Everybody else catches on. The questions are immediate; most directed at Dick, because Dick’s generally better at offering relevant information. He’s not going to this time. He’s too busy trying to process the fact that— that Bruce— for fuck’s sake— he cannot believe this—

He bursts into hysterical, inconsolable laughter. 


“You’re not allowed to tell them,” is the first thing Dick says to Bruce once he’s calmed down. He ignores the looks from the Titans—he’ll deal with them later, and finds that he wants to tell them—and the looks from his family, he receives with a shrug and a grin. 

“If that’s what you think best,” Bruce replies, quiet and miserable. It makes Dick laugh again, even though he feels bad for it. 

He reaches out and pats Bruce on the shoulder. Injured hand. His cast scrapes against the fabric of his ridiculous fancy suit. 

“It’s okay, B,” he says, the laughter still in his voice. And it is. He’ll always be hurt by it, sure, but he’s not going to accept anybody else getting hurt over it too. That’s his as well. His pain. His feelings. “Seriously, it is. I promise.”

Bruce sits, disquiet. “I hurt you.”

Dick grins at him. Like talking to a child. “Do you know what you did wrong?”

The look in Bruce’s eyes tells Dick he knows exactly what’s going on, but Bruce still replies, “Yes.” Guilt is an incredible thing. Dick’s going to hold this over Bruce forever. 

“Are you very sorry?”

A bit lip. “Yes.”

“Do you promise to never do it again?”

There’s definitely a smile hiding behind Bruce’s mouth now. “I swear it.”

Dick pats him with the uninjured arm. “Then it’s fine. That’s what matters, B. I’ve dealt with it already. No need to dig up old dirt for everybody else.”

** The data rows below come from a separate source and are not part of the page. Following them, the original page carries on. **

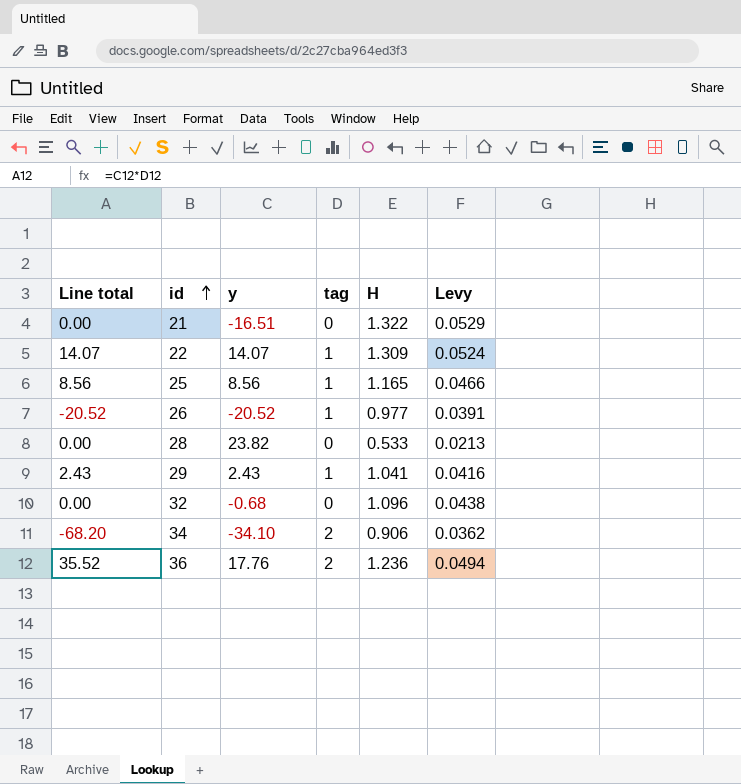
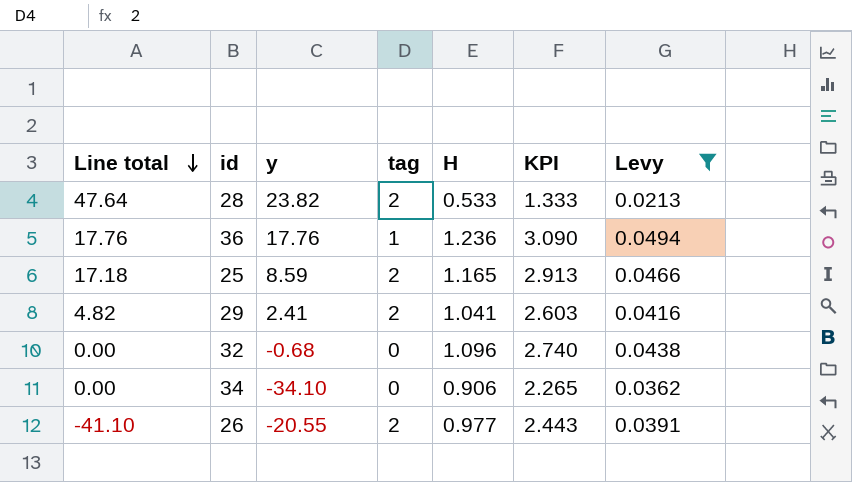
filter: none -> Levy <= 0.0494
row order: id ascending -> Line total descending
column KPI | formula: none -> [H] * 2.5
28 | Line total: 0.00 -> 47.64
28 | tag: 0 -> 2
36 | Line total: 35.52 -> 17.76
36 | tag: 2 -> 1
25 | Line total: 8.56 -> 17.18
25 | y: 8.56 -> 8.59
25 | tag: 1 -> 2
29 | Line total: 2.43 -> 4.82
29 | y: 2.43 -> 2.41
29 | tag: 1 -> 2
34 | Line total: -68.20 -> 0.00
34 | tag: 2 -> 0
26 | Line total: -20.52 -> -41.10
26 | y: -20.52 -> -20.55
26 | tag: 1 -> 2

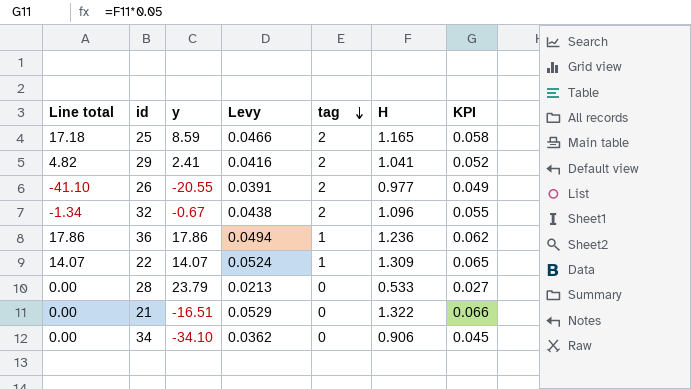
filter: Levy <= 0.0494 -> none
row order: Line total descending -> tag descending
column Levy | position: 7 -> 4
column KPI | formula: [H] * 2.5 -> [H] * 0.05
32 | Line total: 0.00 -> -1.34
32 | y: -0.68 -> -0.67
32 | tag: 0 -> 2
36 | Line total: 17.76 -> 17.86
36 | y: 17.76 -> 17.86
28 | Line total: 47.64 -> 0.00
28 | y: 23.82 -> 23.79
28 | tag: 2 -> 0

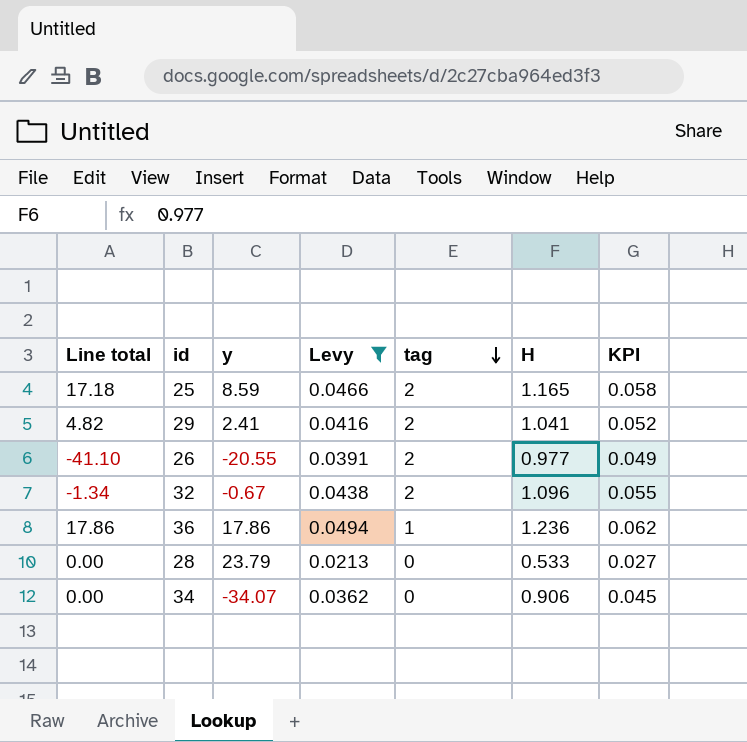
filter: none -> Levy <= 0.0494
34 | y: -34.10 -> -34.07

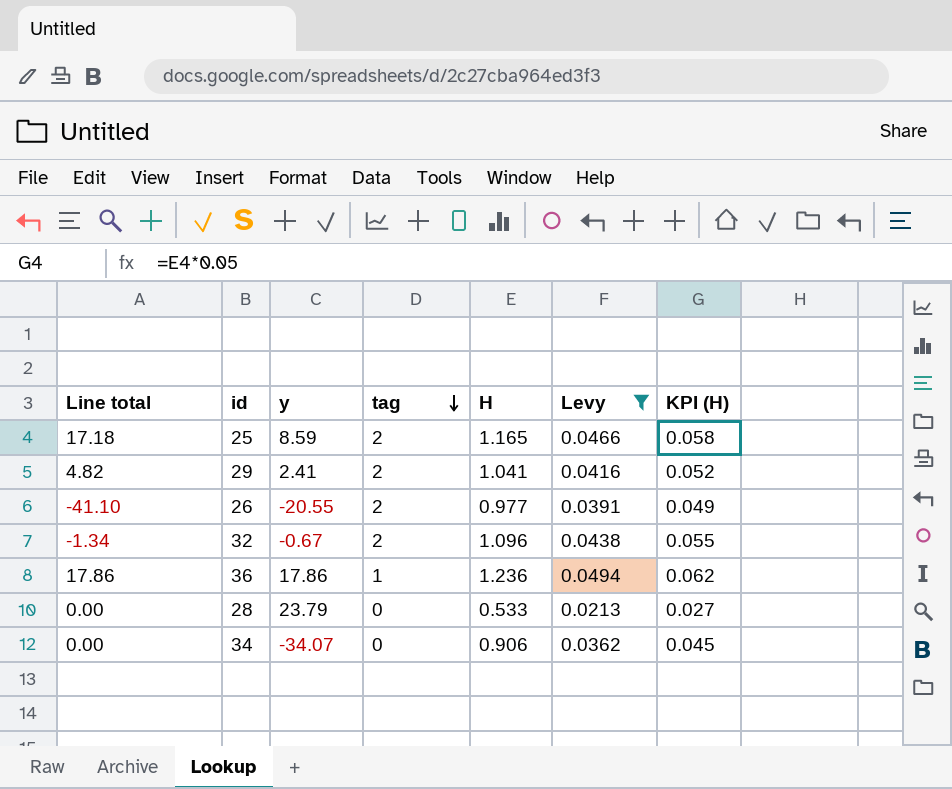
column Levy | position: 4 -> 6
column name: KPI -> KPI (H)

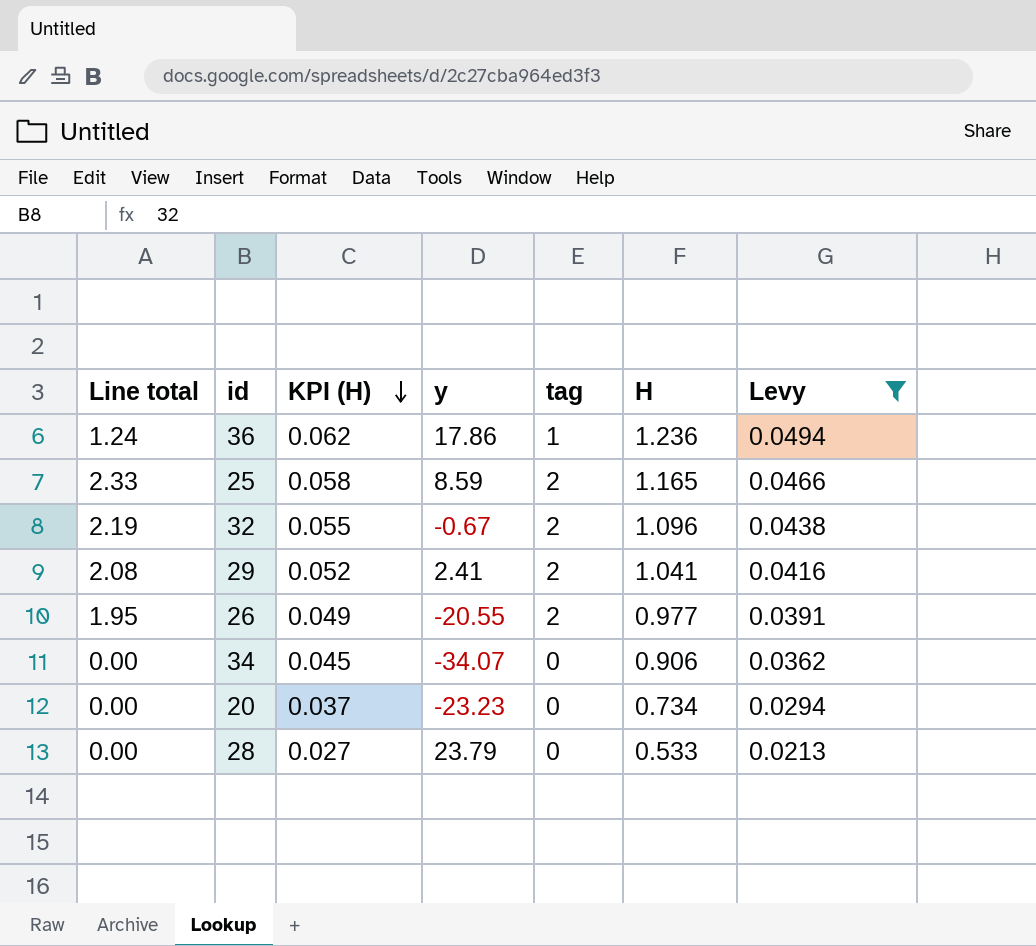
row order: tag descending -> KPI (H) descending
column Line total | formula: [y] * [tag] -> [tag] * [H]
column KPI (H) | position: 7 -> 3
row 20: none -> 0.00 | 0.037 | -23.23 | 0 | 0.734 | 0.0294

“Grayson, stop being vague this instant!” Damian demands. He’s climbing onto the other side of Dick’s bedside and glaring down Bruce with impressive ferocity. Dick will probably tell him too, one day. When he’s a bit older. He can’t imagine it would go down well right now, if only because Damian and Bruce are finally developing an actual relationship and Dick would like to ensure that Bruce at least has the chance to be a good father who wouldn’t forget crucial parts of his son’s lore. When Damian is capable of making his own decisions and is within his rights to wage war against his father, however, all bets will be off. 

Maybe he’ll tell Jason. Maybe he’ll tell Cass. Maybe he’ll tell everybody—maybe he won’t. He’s given out so much of himself already. He chooses whether he wants to give more. And just because he’s predisposed to giving, doesn’t mean he has to every time. 


He sees her in a dream. The memory worn by age, her voice dulled by time. Regardless, Dick sees her. He feels her, and he hears her. 

“My little robin,” she says, smoothing a hand down his cheek. “You won’t forget me. You don’t have to worry.”

Dick throws his arms around her. “I won’t,” he says.

How could he? He’s made sure his parents live on forever. A hero’s legacy. He has turned into legend the love between him and his parents, and kept it sacred in his heart. He flies. He hurts. He lives.

“I’m so proud of you,” his mother says. She presses a kiss to his forehead. 

Dick wakes up that morning with tears on his pillowcase. He looks at the beautifully rendered robin drawing on his cast. Damian worked a miracle with it, despite it being done in marker. 

He breathes through the hurt a little bit easier.